The Feast of the Exaltation of the Holy Cross, Thursday, September 14, 2023
John 3, 13–17
Jesus said to Nicodemus: “No one has gone up to heaven except the one who has come down from heaven, the Son of Man. And just as Moses lifted up the serpent in the desert, so must the Son of Man be lifted up, so that everyone who believes in him may have eternal life.” For God so loved the world that he gave his only Son, so that everyone who believes in him might not perish but might have eternal life. For God did not send his Son into the world to condemn the world, but that the world might be saved through him.
This Feast commemorates the dedication of the Church of the Holy Sepulchre in 335, built on the location of the discovery of the Cross of Christ by St. Helena nine years before. We who believe in the Lord Jesus glory in this instrument of shame and death because our Savior willed to die upon it for our salvation. He chose this particular way of dying in order to show that there was nothing that he would not do so that we might spend eternity with him in heaven. Through the Cross he also shows his absolute obedience to the Father as an example for us. And because his dying on the Cross offers salvation to all of us, it reminds us of how we owe one another charity, echoing his.
“No one has gone up to heaven except the one who has come down from heaven, the Son of Man.” The Lord has just made the first visit to Jerusalem of his Public Life, and upon reaching the Temple he cast out of its precincts the money changers and sellers of animals, in so doing proclaiming that he had come to put an end to the Temple worship which required a constant flow of animals as victims. On the evening of that day the Pharisee Nicodemus came to him — not as an emissary of the group but on his own initiative. No one had ever done in the Temple what the Lord Jesus had done there, and Nicodemus had heard stories of the Lord’s healings as well. The Pharisee was genuinely curious and wanted to know who this was. The Messiah? In this verse, Jesus indicates that he is the Son of Man who has come down from heaven. He is the Messiah, and something more than that: “And just as Moses lifted up the serpent in the desert, so must the Son of Man be lifted up, so that everyone who believes in him may have eternal life.” The Greek word translated here as “lifted up” can also mean “exalted”, and so in one word we have reason for mourning and for rejoicing. The raised “serpent” refers to the bronze serpent that God commanded Moses to make so that all the Israelites bitten during an onslaught of serpents might be healed (cf. Numbers 21, 9). The serpents came in response to the complaints by the Israelites against God’s care for them in the wilderness. The Lord invokes this comparison in order to teach that those who sinned might look upon the Cross (and him on it) and be saved. Of course, the “looking upon the Cross” entails believing in Jesus as the Son of God who became incarnate to die for our sins.

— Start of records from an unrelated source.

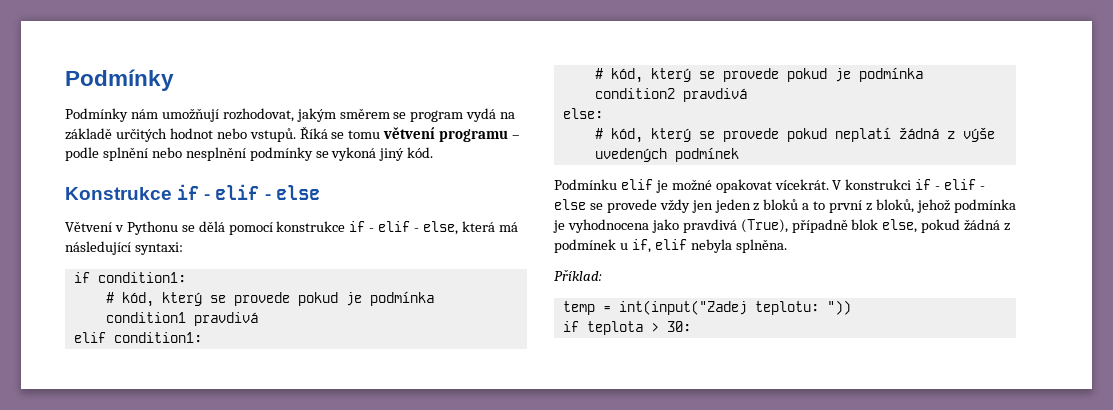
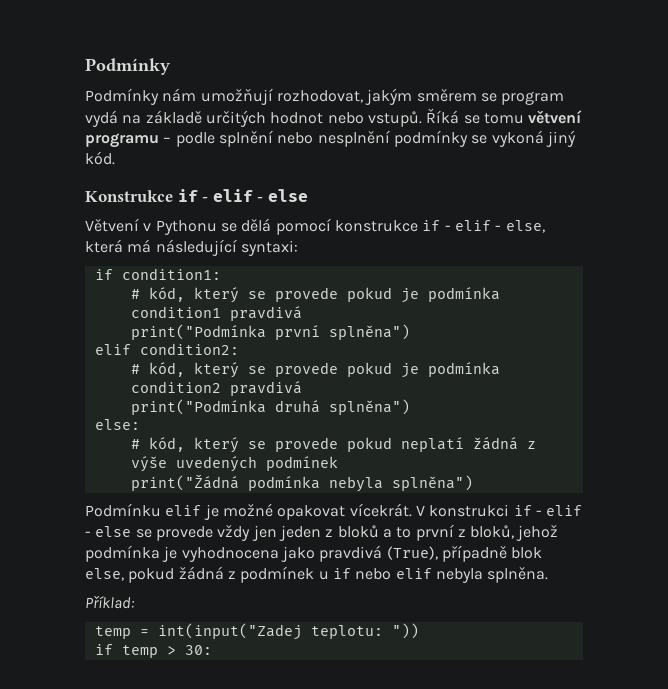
- elif condition1:
+ print("Podmínka první splněna")
+ elif condition2:
+ print("Podmínka druhá splněna")
+ print("Žádná podmínka nebyla splněna")
- V konstrukci if - elif - else se provede vždy jen jeden z bloků a to první z bloků, jehož podmínka je vyhodnocena jako pravdivá (True), případně blok else, pokud žádná z podmínek u if, elif nebyla splněna.
+ V konstrukci if - elif - else se provede vždy jen jeden z bloků a to první z bloků, jehož podmínka je vyhodnocena jako pravdivá (True), případně blok else, pokud žádná z podmínek u if nebo elif nebyla splněna.
- if teplota > 30:
+ if temp > 30:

“For God so loved the world that he gave his only Son, so that everyone who believes in him might not perish but might have eternal life.” While the preceding verses are clearly spoken by the Lord Jesus, some scholars think that this verse and the verses that follow are St. John’s commentary on what Jesus has said. It forms a very brief, though very moving homily. Now, the Greek word usually translated in this verse as “gave” can also mean “offered”. In this sense, the Father offers his Son to us in order to show his love for us and to teach us how to live so as to please him, but we rejected his offering, nailing him to the Cross with the hammer and nails of our sins. Yet the Son himself intercedes for us with his Father so that all who repent and believe in him may be saved. “For God did not send his Son into the world to condemn the world, but that the world might be saved through him.” In the Parable of the Tenants (Matthew 21, 33-46) the father sends his son to collect the rent for the field from the tenant farmers after they had already killed several of the servants the father had already sent. He did not send him to punish them, though they deserved it. And so the Son was not sent to punish the wicked world but simply to receive what was due to his Father.
When we make the Sign of the Cross let us do so solemnly as an act of worship of our divine Redeemer who suffered in such pain and such love upon it.